Segmentation of the Carotid Arteries from 3D Ultrasound Images (original) (raw)
2013, Advanced Computational Approaches to Biomedical Engineering
Ultrasound (US) Doppler flow-velocity imaging has been used extensively in the diagnosis and management of carotid atherosclerosis. Doppler ultrasound-based measurement is a well-established screening tool for the assessment of stenosis severity. However, this method of measurement does not provide information on carotid plaque morphology, plaque vulnerability, or composition. In addition to stenosis severity, US-based phenotypes of carotid atherosclerosis include intima-media thickness (IMT), and total plaque area (TPA).

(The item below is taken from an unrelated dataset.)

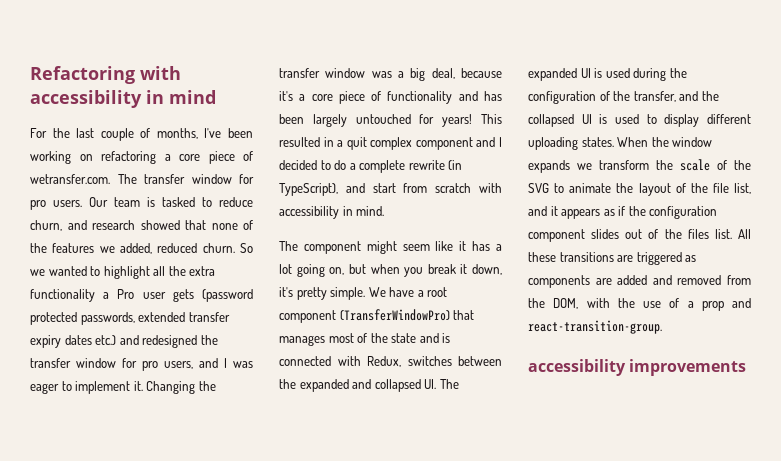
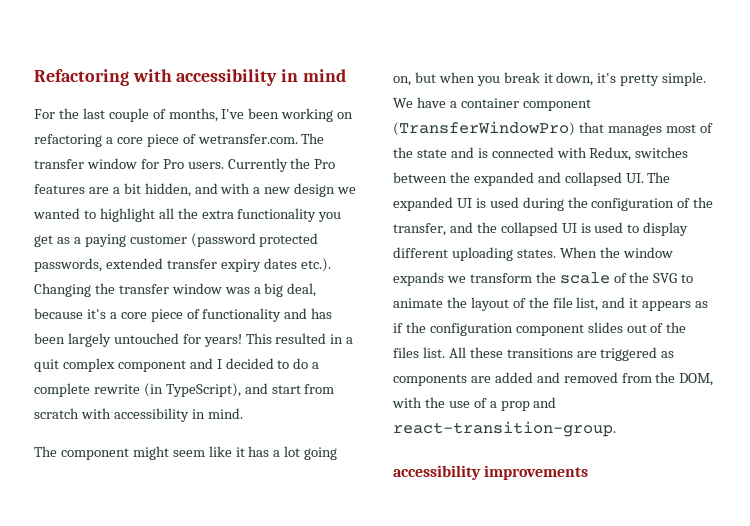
[30,197,253,210] [30,220,253,231] [30,243,253,254] pro users. Our team is tasked to reduce churn, and research showed that none of the features we added, reduced churn. So -> [162,158,336,172] [34,183,336,197] Pro users. Currently the Pro features are a bit hidden, and with a new design
[103,289,194,302] a Pro user gets -> [318,212,342,222] [34,234,187,247] you get as a paying customer
[95,335,218,348] [30,358,253,371] [30,381,143,394] etc.) and redesigned the transfer window for pro users, and I was eager to implement it. -> [300,258,331,272] etc.).
[427,287,448,297] root -> [460,98,519,108] container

More recently, vessel-wall-volume (VWV) and total-plaque-volume (TPV) have emerged as sensitive and useful US phenotypes of carotid atherosclerosis that measure plaque burden in 3D images. In order to accelerate the translation of these 3D US-based carotid atherosclerosis measurements to clinical practice, semiautomated methods of measurement are required to enable multiple observers to be trained in shorter time periods and with decreased inter-observer variability. This has stimulated investigators to develop accurate and robust segmentation algorithms allowing efficient quantification of carotid atherosclerosis. In this chapter, we demonstrate that 3D US is a viable technique for quantifying the progression and regression of carotid atherosclerosis and describe algorithms for segmentation of carotid vessels.